Public health experts from Johns Hopkins University say the exclusion of pregnant and lactating women from an effort to vaccinate people exposed to the Ebola virus in the current outbreak is wrong and should be reversed. They argue it is unfair to deny pregnant and lactating women the experimental vaccine if they wish to take it, given the great risk Ebola poses to them. The fatality rate is 80% or higher for pregnant women who contract Ebola, and nearly all survivors miscarry. The decision was made by the health ministry of the Democratic Republic of the Congo (DRC), based on the advice of two expert panels that advise it on use of experimental Ebola therapies and vaccines. A total of 111 cases have been recorded since the outbreak was declared on Aug. 1, and 72 of those people have died.
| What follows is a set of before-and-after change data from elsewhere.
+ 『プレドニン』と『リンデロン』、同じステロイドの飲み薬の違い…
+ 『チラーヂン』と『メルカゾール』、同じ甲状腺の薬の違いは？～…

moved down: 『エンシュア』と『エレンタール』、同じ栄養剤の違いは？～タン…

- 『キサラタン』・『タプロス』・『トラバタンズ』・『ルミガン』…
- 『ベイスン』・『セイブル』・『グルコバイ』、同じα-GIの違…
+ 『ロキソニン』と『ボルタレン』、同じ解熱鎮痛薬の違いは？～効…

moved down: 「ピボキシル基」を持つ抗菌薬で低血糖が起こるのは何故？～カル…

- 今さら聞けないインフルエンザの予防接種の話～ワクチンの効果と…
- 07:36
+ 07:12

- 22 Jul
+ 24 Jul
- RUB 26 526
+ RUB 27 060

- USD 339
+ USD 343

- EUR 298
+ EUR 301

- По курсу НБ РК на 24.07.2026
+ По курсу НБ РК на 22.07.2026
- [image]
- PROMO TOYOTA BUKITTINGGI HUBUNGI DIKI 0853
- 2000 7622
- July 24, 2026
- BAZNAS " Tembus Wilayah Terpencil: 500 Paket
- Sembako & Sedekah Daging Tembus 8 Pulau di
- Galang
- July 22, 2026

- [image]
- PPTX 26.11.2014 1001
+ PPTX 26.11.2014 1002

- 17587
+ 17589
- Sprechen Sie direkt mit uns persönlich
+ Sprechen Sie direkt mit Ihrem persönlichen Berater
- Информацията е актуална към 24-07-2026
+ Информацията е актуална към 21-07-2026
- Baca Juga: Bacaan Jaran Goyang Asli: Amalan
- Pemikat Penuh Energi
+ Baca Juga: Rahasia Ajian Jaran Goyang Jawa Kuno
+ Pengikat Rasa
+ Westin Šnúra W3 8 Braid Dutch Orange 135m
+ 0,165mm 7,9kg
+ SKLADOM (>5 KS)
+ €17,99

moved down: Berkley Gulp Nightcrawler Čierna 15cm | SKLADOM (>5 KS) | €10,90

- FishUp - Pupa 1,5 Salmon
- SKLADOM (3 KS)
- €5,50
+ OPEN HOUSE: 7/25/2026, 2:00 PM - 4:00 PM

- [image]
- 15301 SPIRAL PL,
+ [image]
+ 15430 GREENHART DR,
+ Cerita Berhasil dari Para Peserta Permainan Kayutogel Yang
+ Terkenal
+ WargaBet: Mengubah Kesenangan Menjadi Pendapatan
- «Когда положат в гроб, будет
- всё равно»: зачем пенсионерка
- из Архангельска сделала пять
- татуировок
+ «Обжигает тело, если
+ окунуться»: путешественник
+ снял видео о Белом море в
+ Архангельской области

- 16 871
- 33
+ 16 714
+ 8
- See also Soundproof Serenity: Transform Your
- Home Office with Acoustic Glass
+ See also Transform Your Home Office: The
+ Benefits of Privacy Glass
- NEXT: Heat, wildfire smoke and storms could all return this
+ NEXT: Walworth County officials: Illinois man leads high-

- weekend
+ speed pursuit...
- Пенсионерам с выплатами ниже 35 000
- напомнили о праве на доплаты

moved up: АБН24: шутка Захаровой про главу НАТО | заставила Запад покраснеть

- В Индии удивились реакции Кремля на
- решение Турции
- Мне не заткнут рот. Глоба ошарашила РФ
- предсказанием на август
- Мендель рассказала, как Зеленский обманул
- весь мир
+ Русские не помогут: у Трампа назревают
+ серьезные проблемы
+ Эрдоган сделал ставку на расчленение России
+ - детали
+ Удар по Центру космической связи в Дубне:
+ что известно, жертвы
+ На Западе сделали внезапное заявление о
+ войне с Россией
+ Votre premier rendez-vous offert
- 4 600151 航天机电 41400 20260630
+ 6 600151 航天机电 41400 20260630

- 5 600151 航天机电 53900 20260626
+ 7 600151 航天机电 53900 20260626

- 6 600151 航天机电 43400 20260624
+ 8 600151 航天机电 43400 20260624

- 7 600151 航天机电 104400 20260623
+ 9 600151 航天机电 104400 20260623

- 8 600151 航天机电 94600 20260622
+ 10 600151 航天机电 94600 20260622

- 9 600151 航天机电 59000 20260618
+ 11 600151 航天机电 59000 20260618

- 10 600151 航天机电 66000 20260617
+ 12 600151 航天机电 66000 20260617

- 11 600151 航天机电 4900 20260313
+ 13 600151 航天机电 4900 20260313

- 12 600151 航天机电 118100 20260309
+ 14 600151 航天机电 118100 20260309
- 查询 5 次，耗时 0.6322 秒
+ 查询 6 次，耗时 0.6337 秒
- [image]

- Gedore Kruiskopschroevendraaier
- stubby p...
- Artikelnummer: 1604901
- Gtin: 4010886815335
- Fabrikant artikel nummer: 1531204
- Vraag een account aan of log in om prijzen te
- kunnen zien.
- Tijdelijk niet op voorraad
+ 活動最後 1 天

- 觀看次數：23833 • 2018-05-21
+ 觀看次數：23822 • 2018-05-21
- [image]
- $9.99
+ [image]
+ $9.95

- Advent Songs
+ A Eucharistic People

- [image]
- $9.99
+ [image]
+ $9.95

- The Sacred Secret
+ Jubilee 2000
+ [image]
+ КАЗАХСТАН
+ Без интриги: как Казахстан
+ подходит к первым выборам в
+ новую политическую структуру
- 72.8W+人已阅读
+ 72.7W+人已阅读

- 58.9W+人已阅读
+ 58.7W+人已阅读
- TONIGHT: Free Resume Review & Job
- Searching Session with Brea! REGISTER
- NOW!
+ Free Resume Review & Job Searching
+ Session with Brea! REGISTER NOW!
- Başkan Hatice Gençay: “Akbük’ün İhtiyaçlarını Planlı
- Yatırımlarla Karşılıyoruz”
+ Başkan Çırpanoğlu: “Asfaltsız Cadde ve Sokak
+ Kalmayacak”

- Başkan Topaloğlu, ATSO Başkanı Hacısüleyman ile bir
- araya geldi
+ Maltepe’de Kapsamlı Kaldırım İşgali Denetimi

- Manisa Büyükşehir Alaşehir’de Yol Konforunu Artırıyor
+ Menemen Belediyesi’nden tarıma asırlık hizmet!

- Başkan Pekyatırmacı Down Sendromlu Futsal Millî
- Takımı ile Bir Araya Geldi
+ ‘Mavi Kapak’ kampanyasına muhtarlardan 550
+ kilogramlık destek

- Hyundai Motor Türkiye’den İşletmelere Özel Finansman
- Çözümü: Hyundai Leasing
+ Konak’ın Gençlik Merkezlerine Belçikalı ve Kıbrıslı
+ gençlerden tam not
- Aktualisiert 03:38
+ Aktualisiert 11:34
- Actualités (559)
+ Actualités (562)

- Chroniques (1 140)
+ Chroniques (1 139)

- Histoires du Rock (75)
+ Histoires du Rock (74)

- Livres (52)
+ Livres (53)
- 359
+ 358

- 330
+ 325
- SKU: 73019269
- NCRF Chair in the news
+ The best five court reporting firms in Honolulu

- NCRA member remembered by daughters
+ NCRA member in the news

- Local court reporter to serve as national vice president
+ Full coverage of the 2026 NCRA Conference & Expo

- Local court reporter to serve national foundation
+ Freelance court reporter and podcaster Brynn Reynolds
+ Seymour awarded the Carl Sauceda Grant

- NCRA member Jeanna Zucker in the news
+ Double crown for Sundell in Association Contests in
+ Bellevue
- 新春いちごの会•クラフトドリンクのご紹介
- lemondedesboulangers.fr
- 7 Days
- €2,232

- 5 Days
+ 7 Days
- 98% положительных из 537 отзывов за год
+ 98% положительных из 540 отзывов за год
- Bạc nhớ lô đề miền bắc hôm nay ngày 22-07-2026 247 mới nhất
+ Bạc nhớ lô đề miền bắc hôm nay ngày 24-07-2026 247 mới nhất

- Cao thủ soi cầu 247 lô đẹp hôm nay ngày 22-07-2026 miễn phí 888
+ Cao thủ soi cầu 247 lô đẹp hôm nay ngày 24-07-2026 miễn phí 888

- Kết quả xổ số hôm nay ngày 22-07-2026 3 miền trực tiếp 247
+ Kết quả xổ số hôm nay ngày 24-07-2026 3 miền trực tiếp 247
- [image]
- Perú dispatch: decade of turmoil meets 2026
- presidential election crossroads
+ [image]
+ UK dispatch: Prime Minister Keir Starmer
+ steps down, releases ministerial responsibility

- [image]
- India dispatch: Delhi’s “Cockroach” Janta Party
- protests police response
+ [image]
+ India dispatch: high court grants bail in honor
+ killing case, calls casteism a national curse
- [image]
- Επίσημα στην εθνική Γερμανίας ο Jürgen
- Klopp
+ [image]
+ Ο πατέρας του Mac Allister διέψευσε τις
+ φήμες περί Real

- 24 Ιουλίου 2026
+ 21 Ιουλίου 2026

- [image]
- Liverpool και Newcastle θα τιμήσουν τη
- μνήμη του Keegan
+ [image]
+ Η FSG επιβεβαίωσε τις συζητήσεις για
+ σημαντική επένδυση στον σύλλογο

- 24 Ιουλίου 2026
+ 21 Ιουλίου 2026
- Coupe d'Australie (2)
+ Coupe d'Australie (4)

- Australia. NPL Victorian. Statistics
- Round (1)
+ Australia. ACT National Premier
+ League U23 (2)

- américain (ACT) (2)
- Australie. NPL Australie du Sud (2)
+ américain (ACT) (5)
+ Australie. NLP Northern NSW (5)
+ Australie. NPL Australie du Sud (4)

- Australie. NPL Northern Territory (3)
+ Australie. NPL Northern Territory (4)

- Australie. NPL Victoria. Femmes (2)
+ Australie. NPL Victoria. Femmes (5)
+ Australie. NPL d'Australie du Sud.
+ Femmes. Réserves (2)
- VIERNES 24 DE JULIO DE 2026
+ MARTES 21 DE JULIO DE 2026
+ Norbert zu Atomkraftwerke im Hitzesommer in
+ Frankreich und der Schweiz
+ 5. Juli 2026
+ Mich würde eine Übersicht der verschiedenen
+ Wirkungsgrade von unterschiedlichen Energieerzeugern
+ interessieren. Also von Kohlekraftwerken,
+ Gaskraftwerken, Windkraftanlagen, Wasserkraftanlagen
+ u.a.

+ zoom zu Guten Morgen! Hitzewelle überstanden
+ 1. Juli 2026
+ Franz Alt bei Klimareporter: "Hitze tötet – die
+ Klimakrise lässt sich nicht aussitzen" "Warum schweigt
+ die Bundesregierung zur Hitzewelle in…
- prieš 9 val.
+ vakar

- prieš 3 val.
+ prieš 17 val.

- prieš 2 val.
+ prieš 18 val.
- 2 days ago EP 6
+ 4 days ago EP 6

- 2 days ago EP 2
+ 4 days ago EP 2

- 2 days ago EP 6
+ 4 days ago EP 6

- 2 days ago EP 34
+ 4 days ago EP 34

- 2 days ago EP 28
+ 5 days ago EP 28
A ring vaccination program has been mounted to try to halt spread of the virus. In this program, the Merck vaccine is being offered to contacts of known cases and the contacts of contacts. Anyone aged over 1 year can be vaccinated, except pregnant and lactating women. "The … vaccine will give pregnant women, and the children they are carrying, a chance to live. Without it, most of the pregnant women infected with Ebola, and almost all of their infants, will die," wrote Ruth Faden, Ruth Karron, and Carleigh Krubiner in their commentary.